(Exercise directions): Output each record below exactly, leaving any picture out of the copy.

(Web interface edit records):
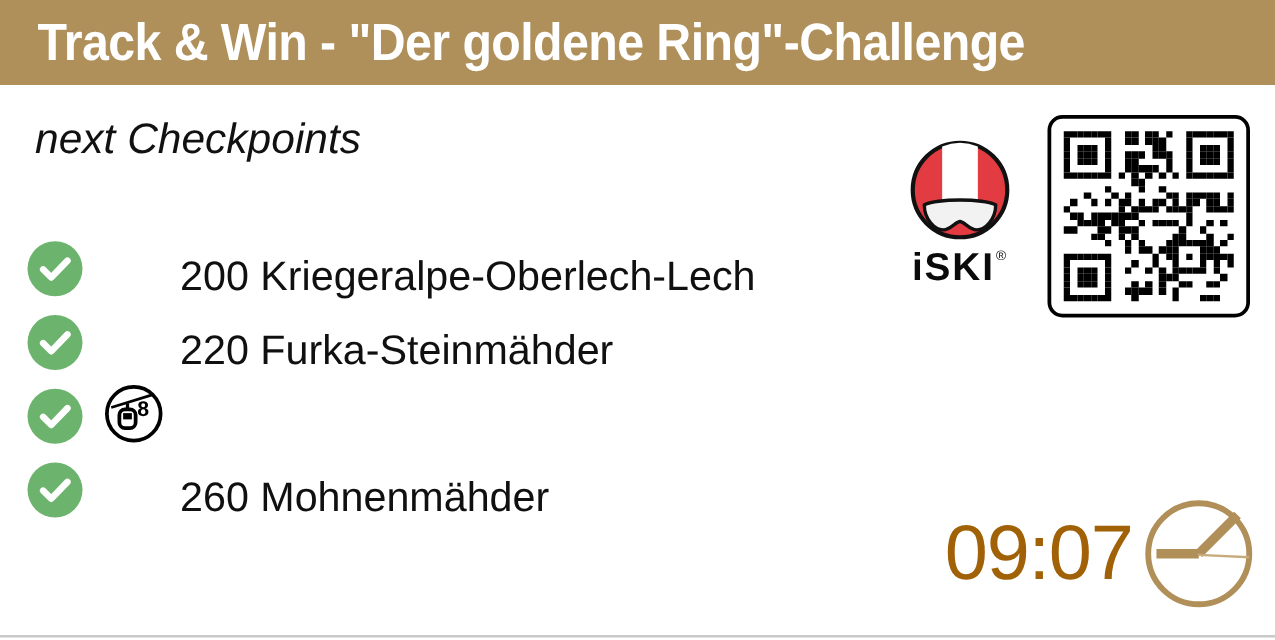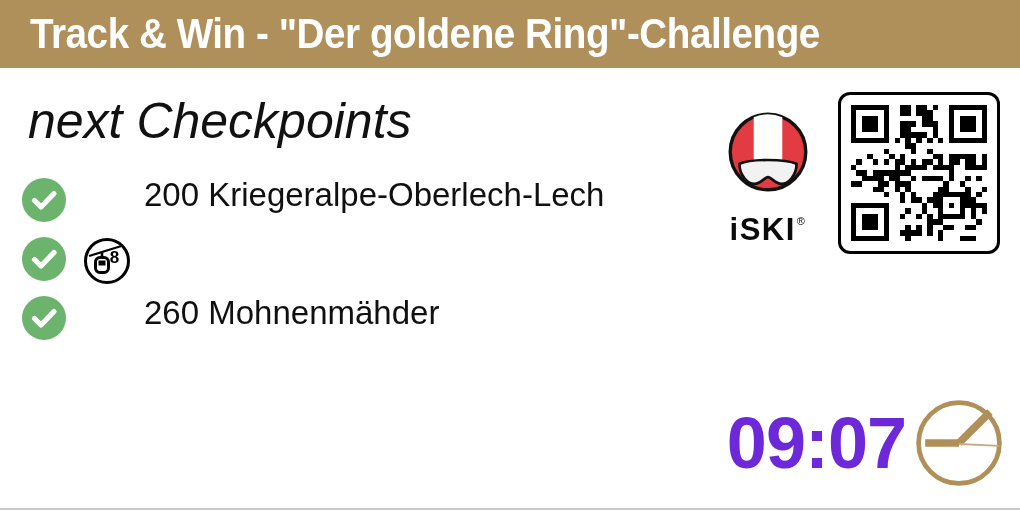"next Checkpoints" .section-heading { font-size: 50px -> 34px }
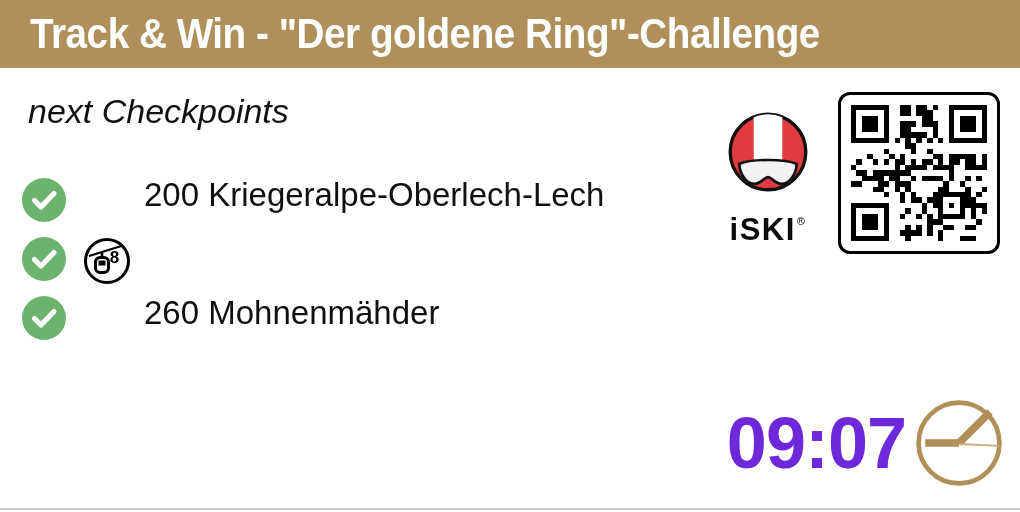"200 Kriegeralpe-Oberlech-Lech" .checkpoint-row { align-items: flex-start -> flex-end }
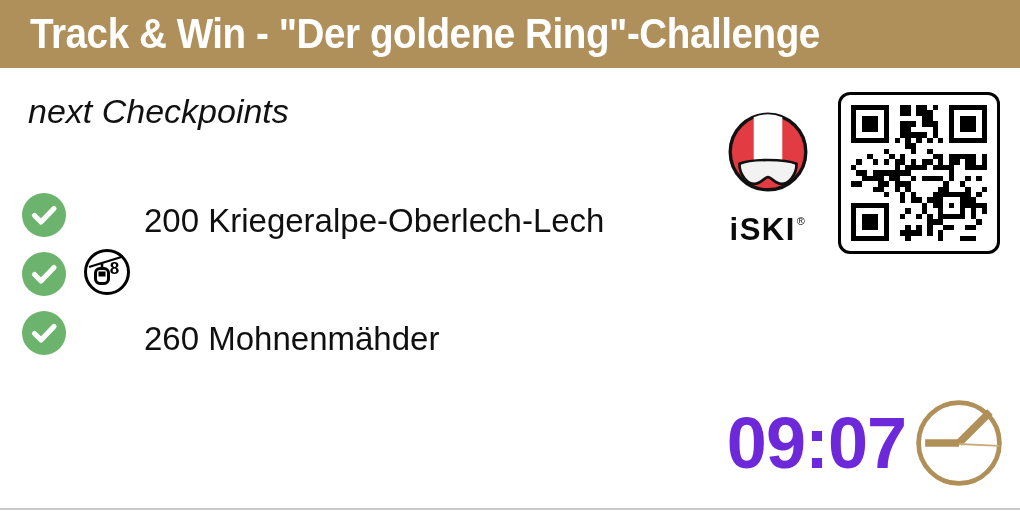"iSKI" .iski-wordmark { margin-top: 20px -> 4px }
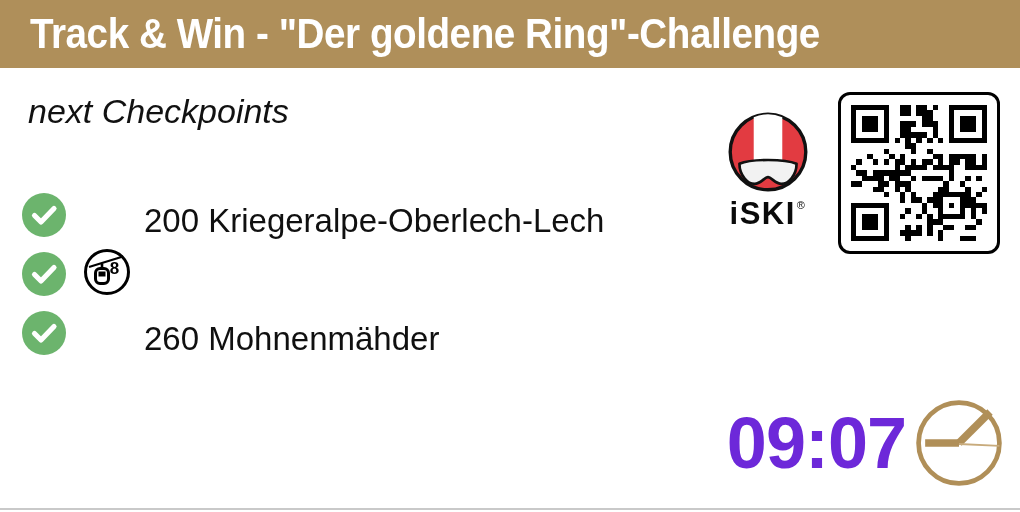"220 Furka-Steinmähder" div.checkpoint-row { html: none -> <div> <span> <svg> <path></path> </svg> </span> <span> <span></span> </span> <span>220 Furka-Steinmähder</span> </div> }
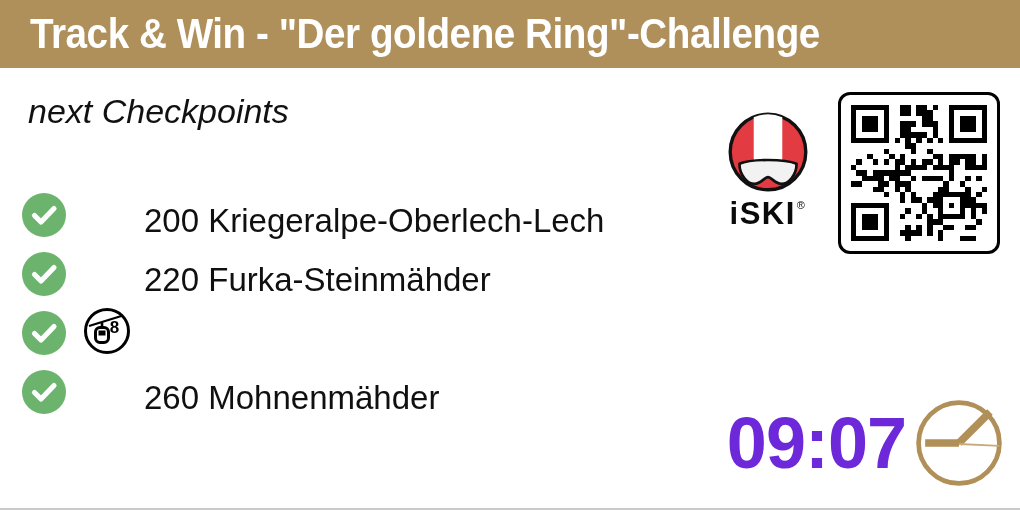"09:07" .time-text { color: #6d28d9 -> #a16207; font-size: 72px -> 62px; font-weight: bold -> normal }
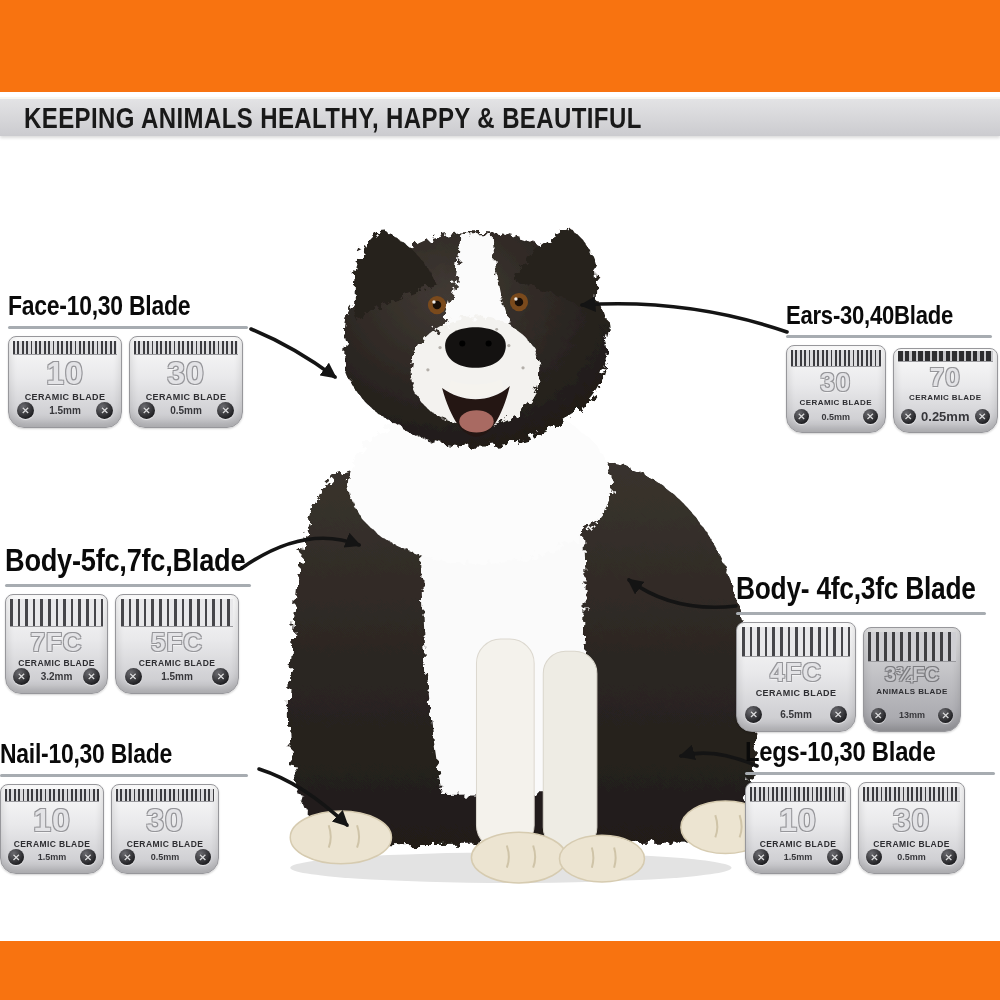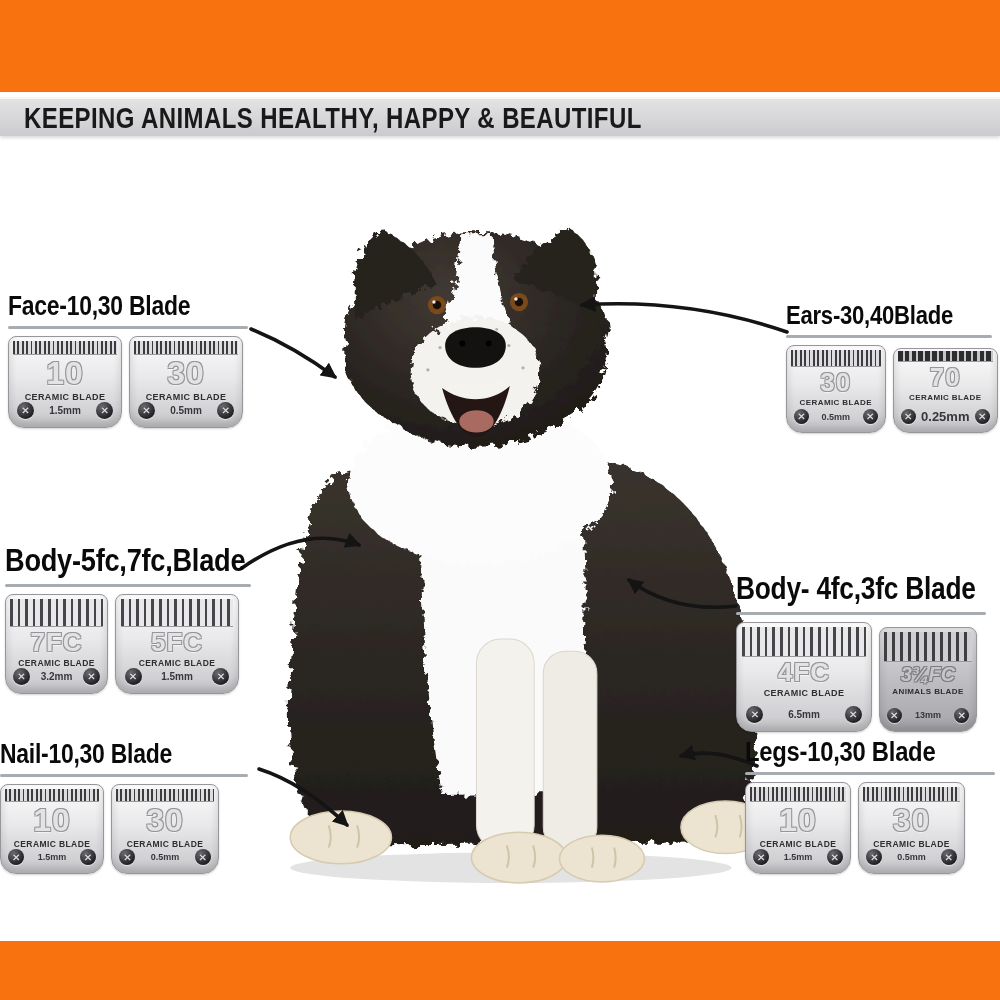"4FC" div.blade { width: 136px -> 120px }
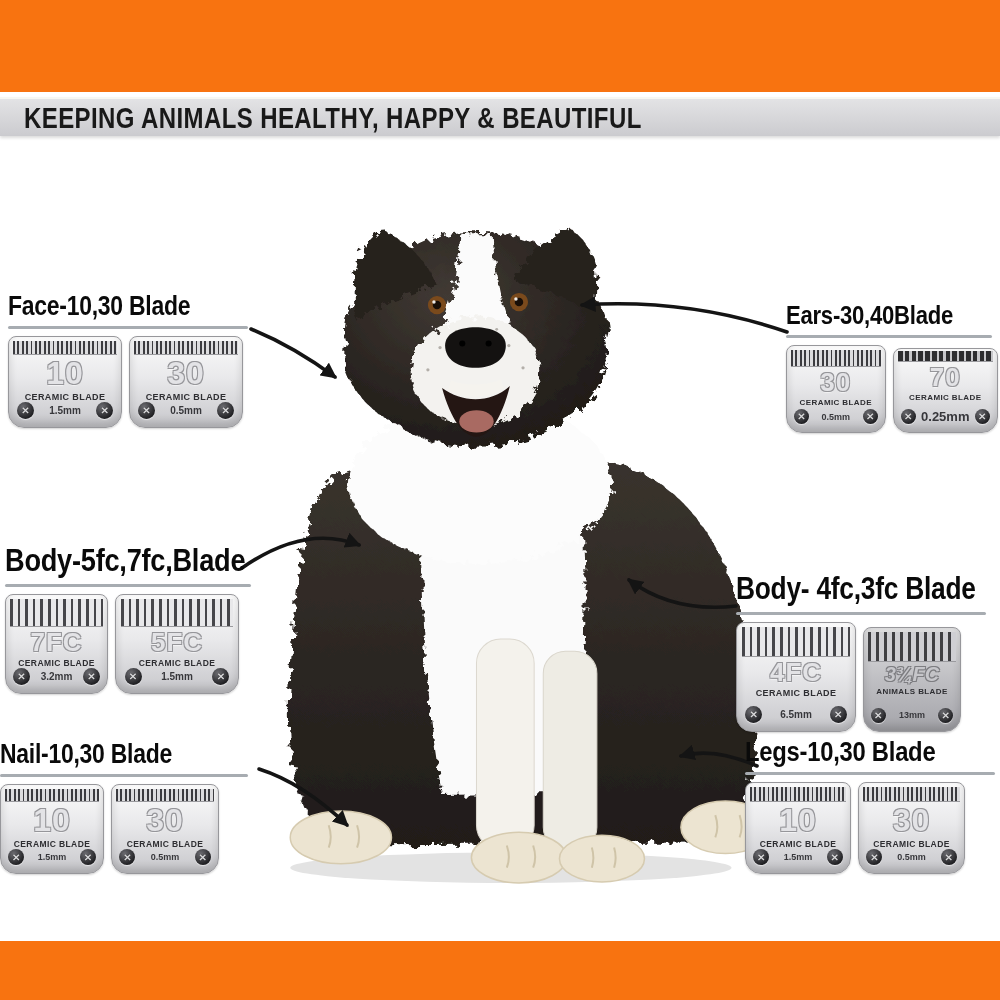"3¾FC" .dark .num { font-style: italic -> none }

(Exercise result):
"next Checkpoints" .section-heading { font-size: 50px -> 34px }
"200 Kriegeralpe-Oberlech-Lech" .checkpoint-row { align-items: flex-start -> flex-end }
"iSKI" .iski-wordmark { margin-top: 20px -> 4px }
"220 Furka-Steinmähder" div.checkpoint-row { html: none -> <div> <span> <svg> <path></path> </svg> </span> <span> <span></span> </span> <span>220 Furka-Steinmähder</span> </div> }
"09:07" .time-text { color: #6d28d9 -> #a16207; font-size: 72px -> 62px; font-weight: bold -> normal }
"4FC" div.blade { width: 136px -> 120px }
"3¾FC" .dark .num { font-style: italic -> none }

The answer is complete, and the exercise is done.